Waiting for his updates over the weekends, a futile effort I realised and eventually my frustration spilled over the edge and I dialed for him at my lunch break. A droopy voice over the other line, he just returned from his night shift. Well, at least his readings were well below 20 mmol.
Mr F, is a 26 yr old man, diagnosed with Type 1 Diabetes 2 days before celebrating his Hari Raya this year. He is the first type 1 case I undertook from the cradle of diagnosis. Being fully dependent on insulin injections now for survival, the first few months of adaptations and acceptance are hazardous and draining both mentally and physically for him. The prick of the needle at least 5-6 times a day to monitor his own blood glucose and instill insulin can be utmost paramount and phobic. And the most drastic truth a type 1 has to face is- he cannot live without those pricks.
And that’s when I step into the picture; an angel if I could be, I have to console him, motivate him and analyze how his body utilise the insulin to fix the dose necessary for him so that he can minimise the poking needed to guage his excursion of glucose. On top of everything else, my role is essentially to empower type 1s such that they can manage their condition in time to come by adjusting their own insulin doses, and get them adapted back to their former daily routine as quickly as possible.
That is my role, my job.
At 26, it is the bud of a life. Well in fact as long as one is under 30, the prime is golden and awaiting.

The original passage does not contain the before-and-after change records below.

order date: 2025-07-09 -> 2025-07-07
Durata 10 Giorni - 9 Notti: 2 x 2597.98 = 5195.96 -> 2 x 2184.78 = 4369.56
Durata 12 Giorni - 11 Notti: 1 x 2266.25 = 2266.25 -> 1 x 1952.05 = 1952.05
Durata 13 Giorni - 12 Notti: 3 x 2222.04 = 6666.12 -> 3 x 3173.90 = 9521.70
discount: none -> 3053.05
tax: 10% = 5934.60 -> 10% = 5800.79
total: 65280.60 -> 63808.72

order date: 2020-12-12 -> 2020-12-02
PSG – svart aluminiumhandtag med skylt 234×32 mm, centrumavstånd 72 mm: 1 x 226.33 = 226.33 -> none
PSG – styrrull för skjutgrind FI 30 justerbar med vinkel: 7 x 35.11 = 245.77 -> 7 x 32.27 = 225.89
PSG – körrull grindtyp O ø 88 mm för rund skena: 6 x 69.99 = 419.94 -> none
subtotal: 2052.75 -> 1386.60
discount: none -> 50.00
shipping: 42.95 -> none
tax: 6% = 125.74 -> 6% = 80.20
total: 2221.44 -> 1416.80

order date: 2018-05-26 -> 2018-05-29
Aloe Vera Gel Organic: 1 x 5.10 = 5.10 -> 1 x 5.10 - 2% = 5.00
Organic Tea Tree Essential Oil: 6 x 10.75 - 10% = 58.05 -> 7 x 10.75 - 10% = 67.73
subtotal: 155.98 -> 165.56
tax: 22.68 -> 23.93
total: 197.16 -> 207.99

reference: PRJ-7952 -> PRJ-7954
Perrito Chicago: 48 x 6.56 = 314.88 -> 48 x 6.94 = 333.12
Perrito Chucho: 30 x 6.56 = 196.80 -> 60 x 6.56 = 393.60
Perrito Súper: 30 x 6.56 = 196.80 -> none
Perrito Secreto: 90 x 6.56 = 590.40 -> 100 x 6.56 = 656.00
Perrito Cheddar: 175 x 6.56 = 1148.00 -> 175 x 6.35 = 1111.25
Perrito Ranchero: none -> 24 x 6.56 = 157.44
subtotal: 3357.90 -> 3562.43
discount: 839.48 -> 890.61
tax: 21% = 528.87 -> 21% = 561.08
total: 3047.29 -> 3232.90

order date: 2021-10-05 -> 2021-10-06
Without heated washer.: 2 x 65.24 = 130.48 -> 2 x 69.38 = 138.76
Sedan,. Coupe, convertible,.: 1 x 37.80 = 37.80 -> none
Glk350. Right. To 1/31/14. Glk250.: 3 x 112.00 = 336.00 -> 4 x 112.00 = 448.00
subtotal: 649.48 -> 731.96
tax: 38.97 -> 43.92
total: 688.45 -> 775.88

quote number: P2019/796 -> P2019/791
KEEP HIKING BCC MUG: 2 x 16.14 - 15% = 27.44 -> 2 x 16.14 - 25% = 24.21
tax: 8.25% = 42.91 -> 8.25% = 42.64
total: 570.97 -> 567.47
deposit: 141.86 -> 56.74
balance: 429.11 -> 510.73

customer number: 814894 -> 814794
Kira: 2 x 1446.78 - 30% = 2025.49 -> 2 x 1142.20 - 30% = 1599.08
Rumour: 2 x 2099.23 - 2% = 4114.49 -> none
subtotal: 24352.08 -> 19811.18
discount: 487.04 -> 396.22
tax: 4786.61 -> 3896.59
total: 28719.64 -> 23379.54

These people are the ones I will watch with all eagles’ eyes that they will understand their condition and hold it in their hands with the right intensity of vigilance and equal guts to dare their youth as those around them.
Diabetes is yet without cure, BUT it can be controlled and contained.
27/10/08
Pages breathe from a hard day’s of work, remnants of sentiments left behind, gilded with expounded facts of medicine.
Here I record accounts of my diabetes patients, with discrete and sensible exposure for awareness of the disease and education for those who are interested.